[What is being asked]
Repeat the entries without change, omitting the pictures.

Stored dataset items
__________

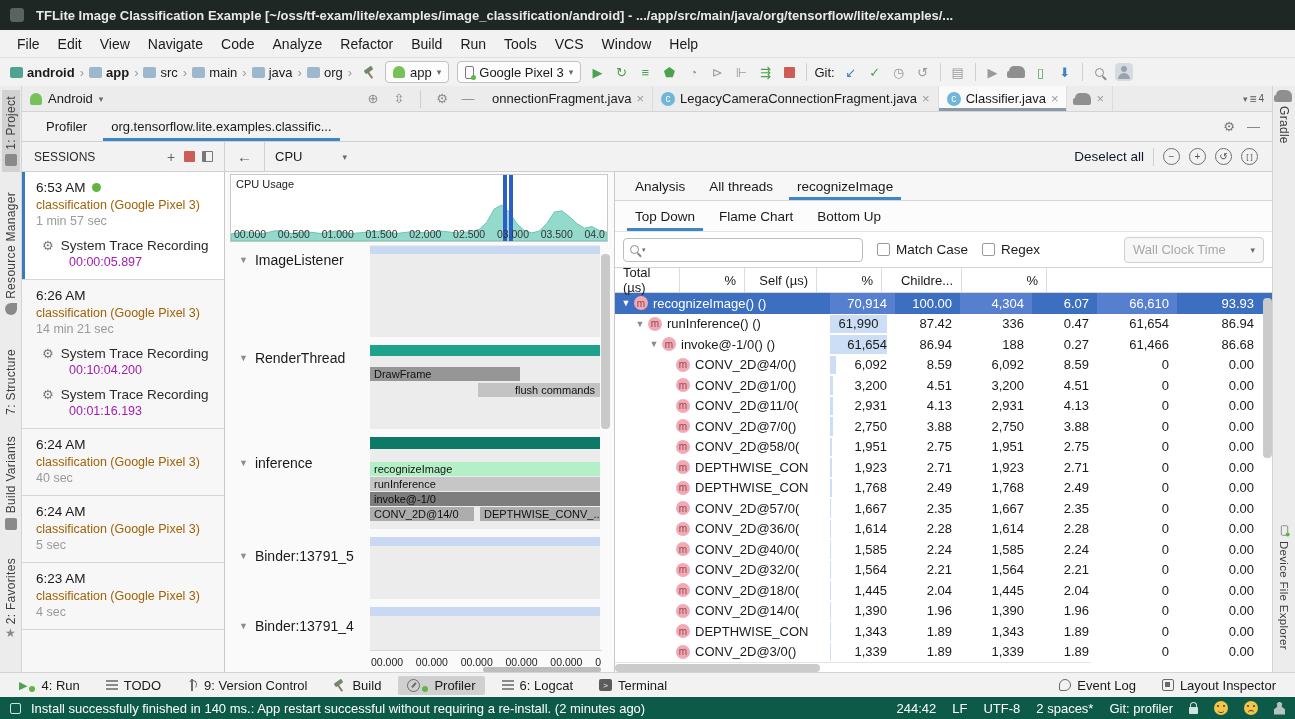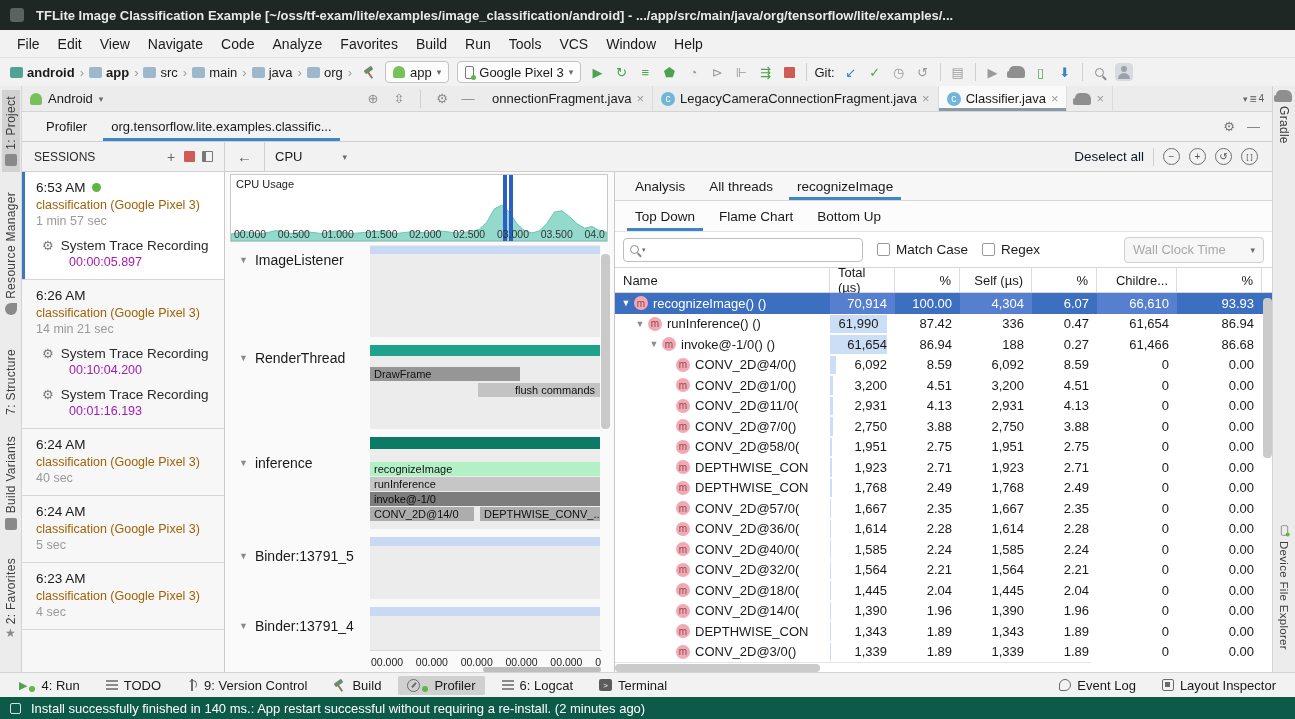"Favorites" div.mi { text: Favorites -> Refactor }
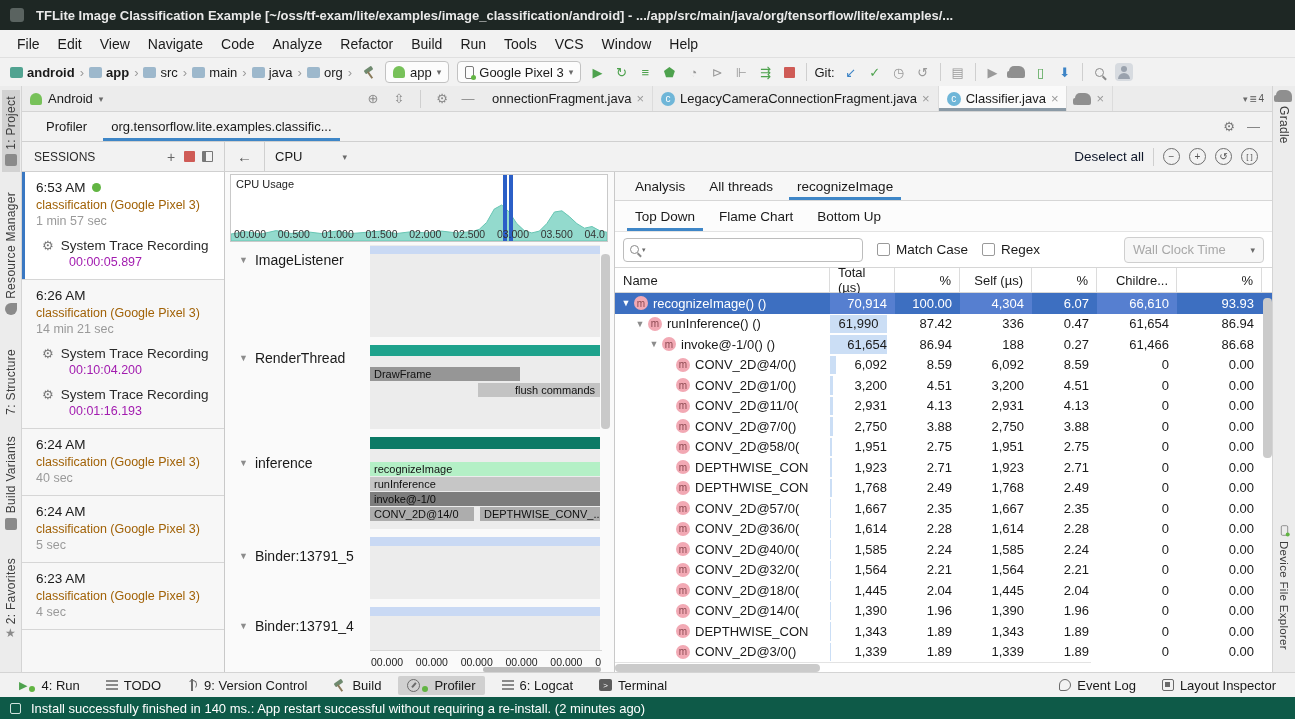"Name" div.hc { html: <div>Name</div> -> none }
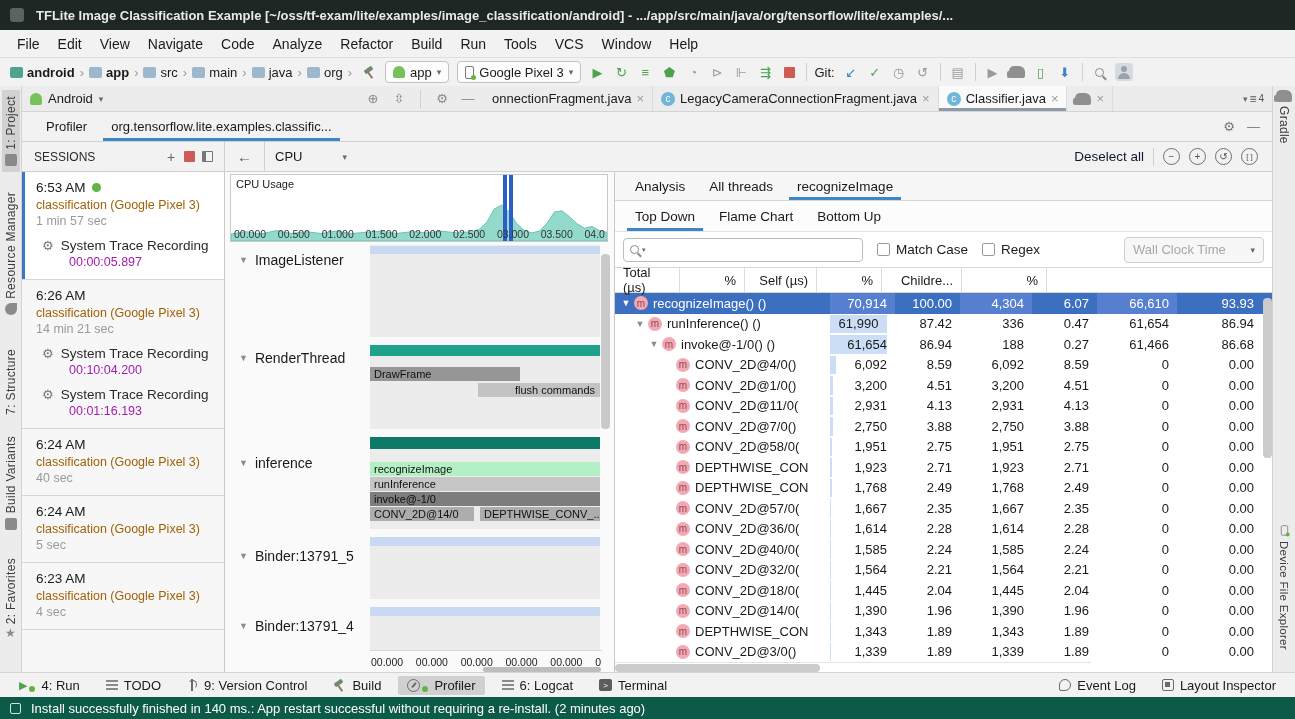"244:42" span.sb-right { html: none -> <span> <span>244:42</span> <span>LF</span> <span>UTF-8</span> <span>2 spaces*</span> <span>Git: profiler</span> <span></span> <span></span> <span></span> <span></span> </span> }
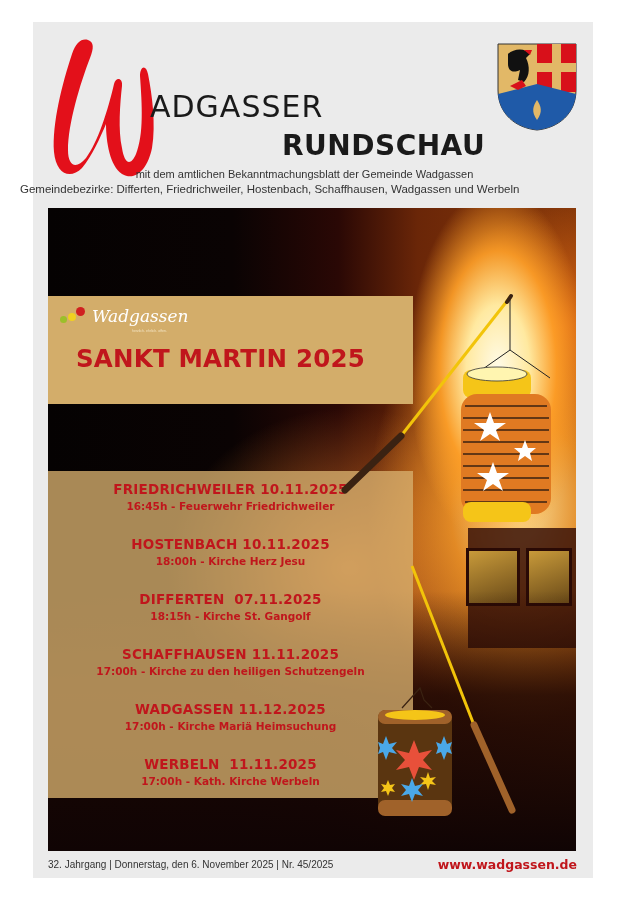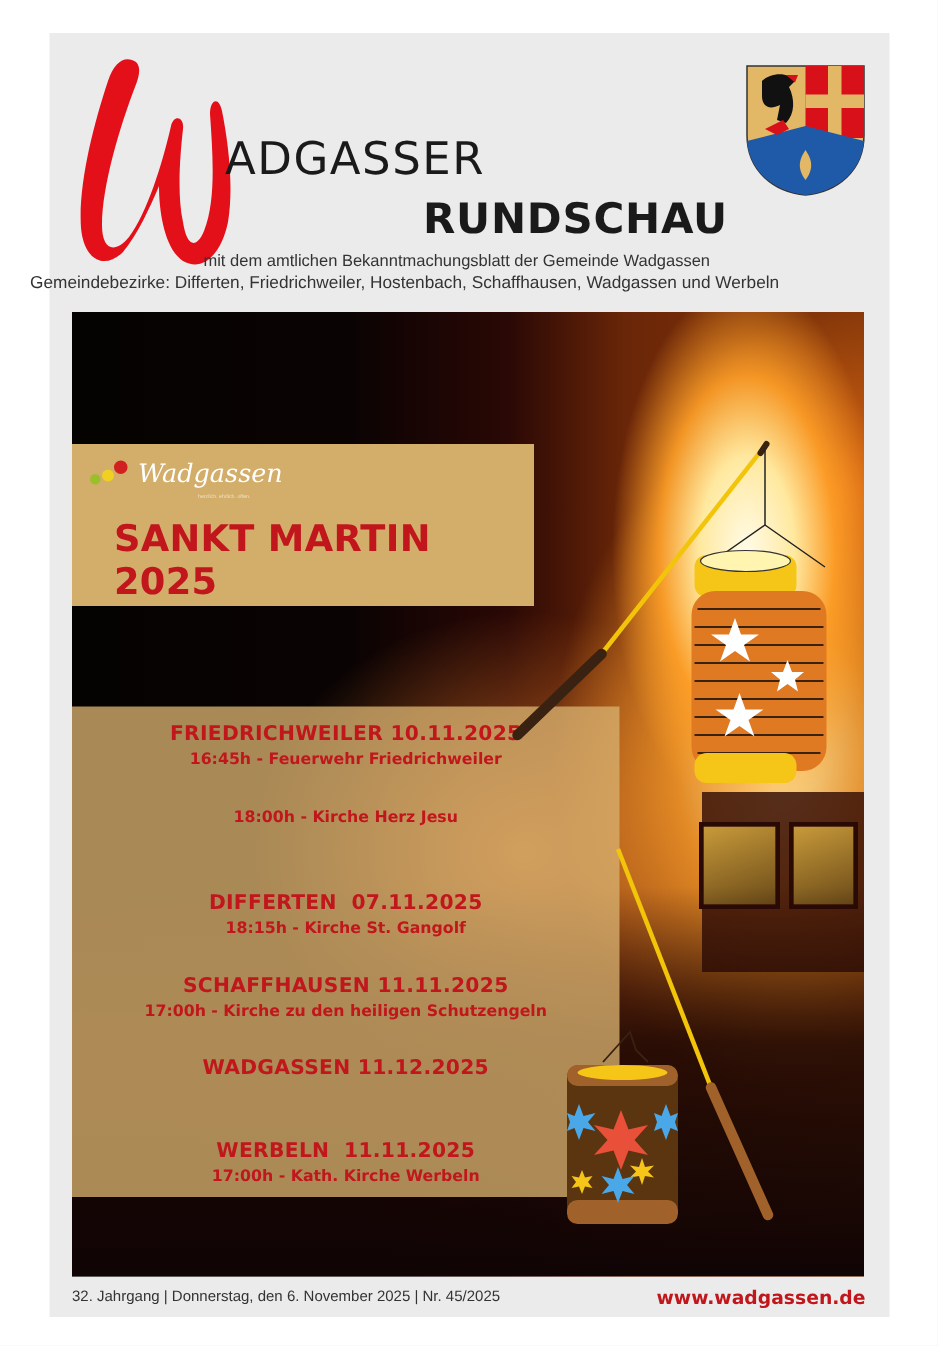"Wadgassen" .title-box { width: 308px -> 365px }
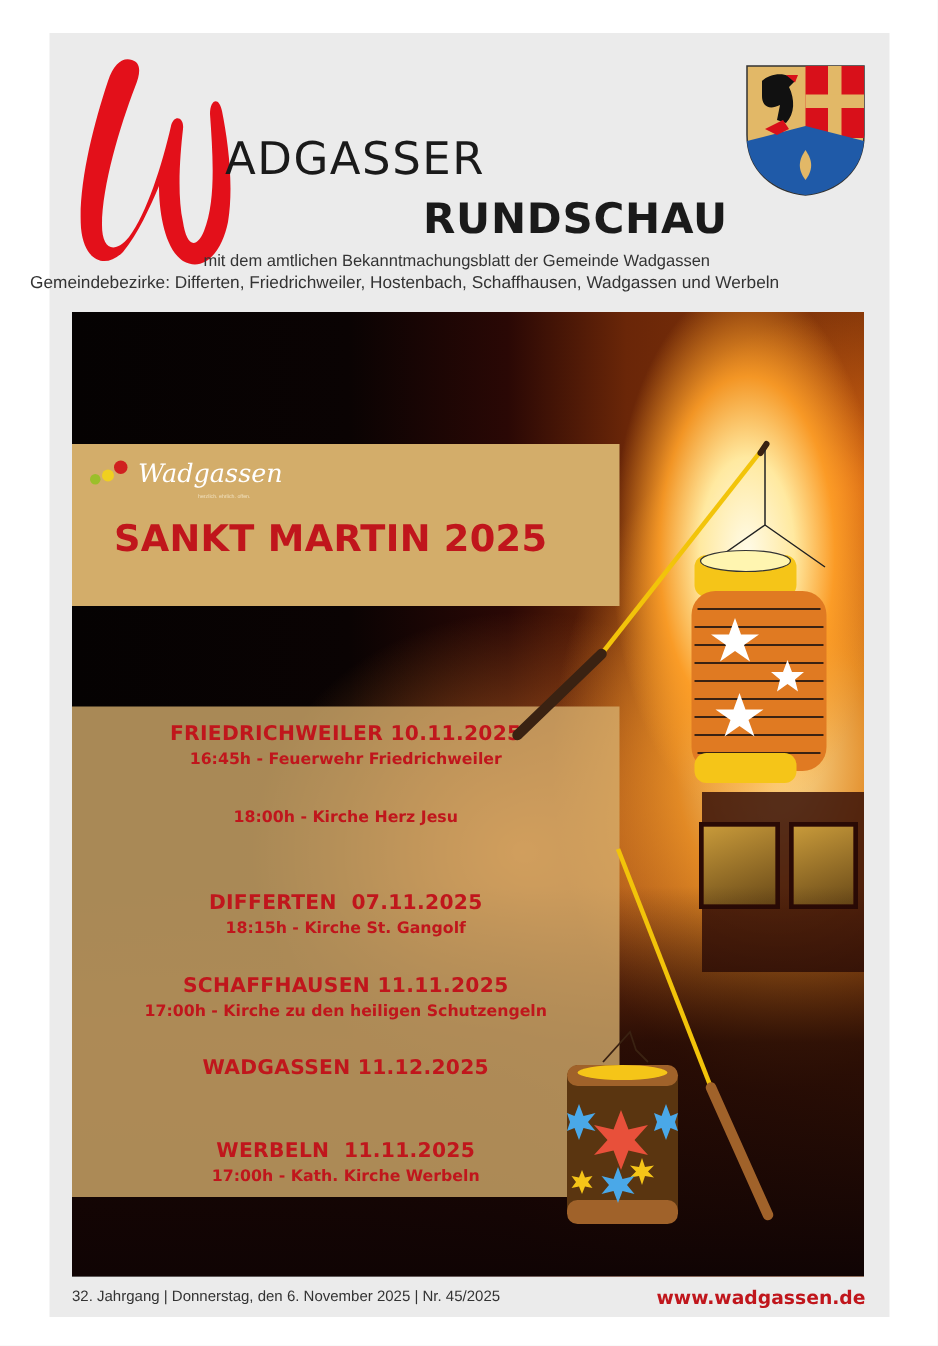"HOSTENBACH 10.11.2025" div.place { html: none -> <div>HOSTENBACH 10.11.2025</div> }
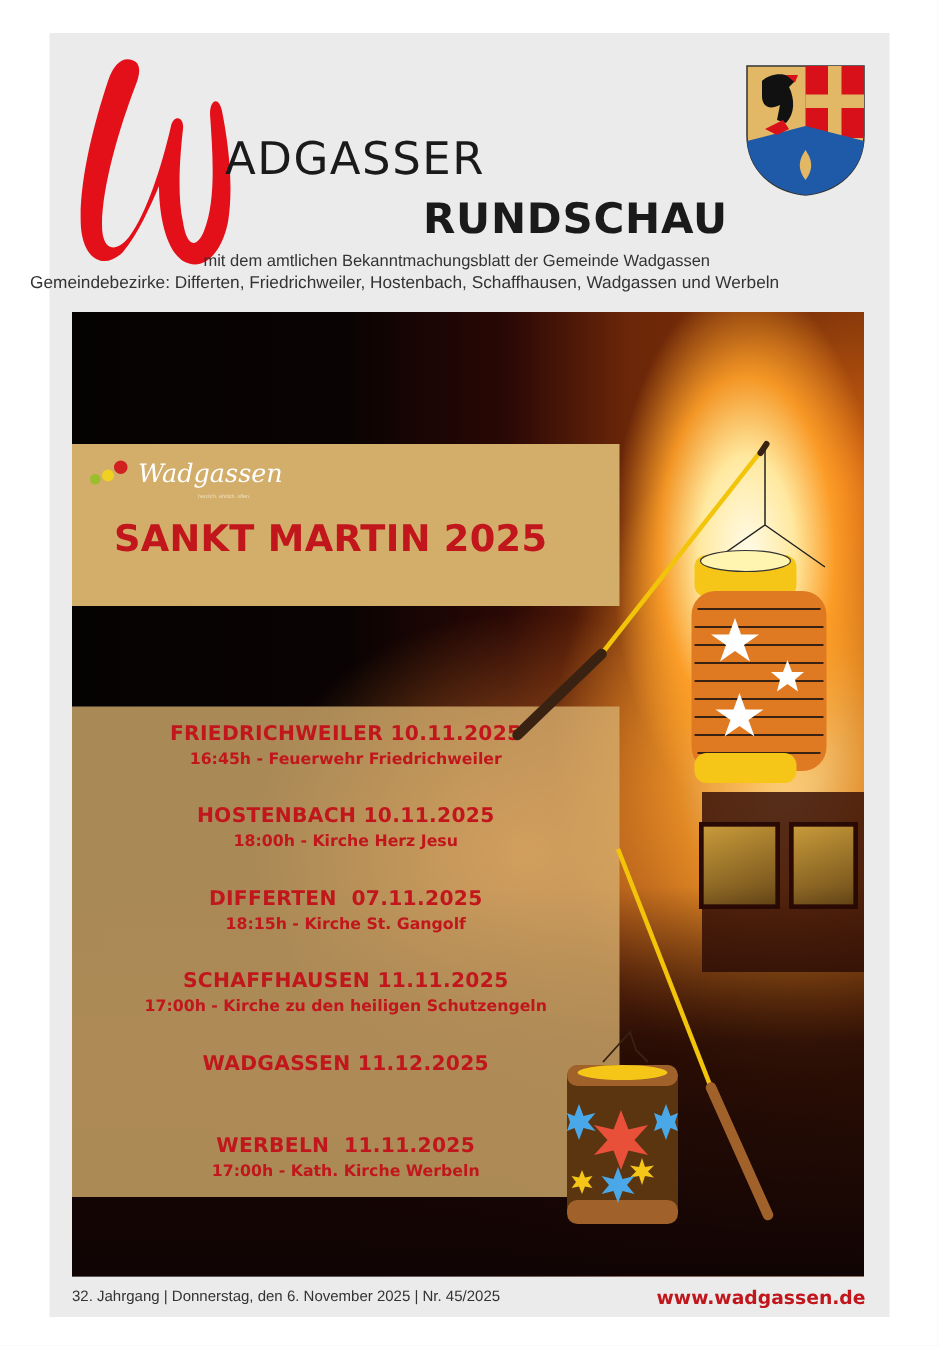"17:00h - Kirche Mariä Heimsuchung" div.detail { html: none -> <div>17:00h - Kirche Mariä Heimsuchung</div> }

__________

[Solved problem]
"Favorites" div.mi { text: Favorites -> Refactor }
"Name" div.hc { html: <div>Name</div> -> none }
"244:42" span.sb-right { html: none -> <span> <span>244:42</span> <span>LF</span> <span>UTF-8</span> <span>2 spaces*</span> <span>Git: profiler</span> <span></span> <span></span> <span></span> <span></span> </span> }
"Wadgassen" .title-box { width: 308px -> 365px }
"HOSTENBACH 10.11.2025" div.place { html: none -> <div>HOSTENBACH 10.11.2025</div> }
"17:00h - Kirche Mariä Heimsuchung" div.detail { html: none -> <div>17:00h - Kirche Mariä Heimsuchung</div> }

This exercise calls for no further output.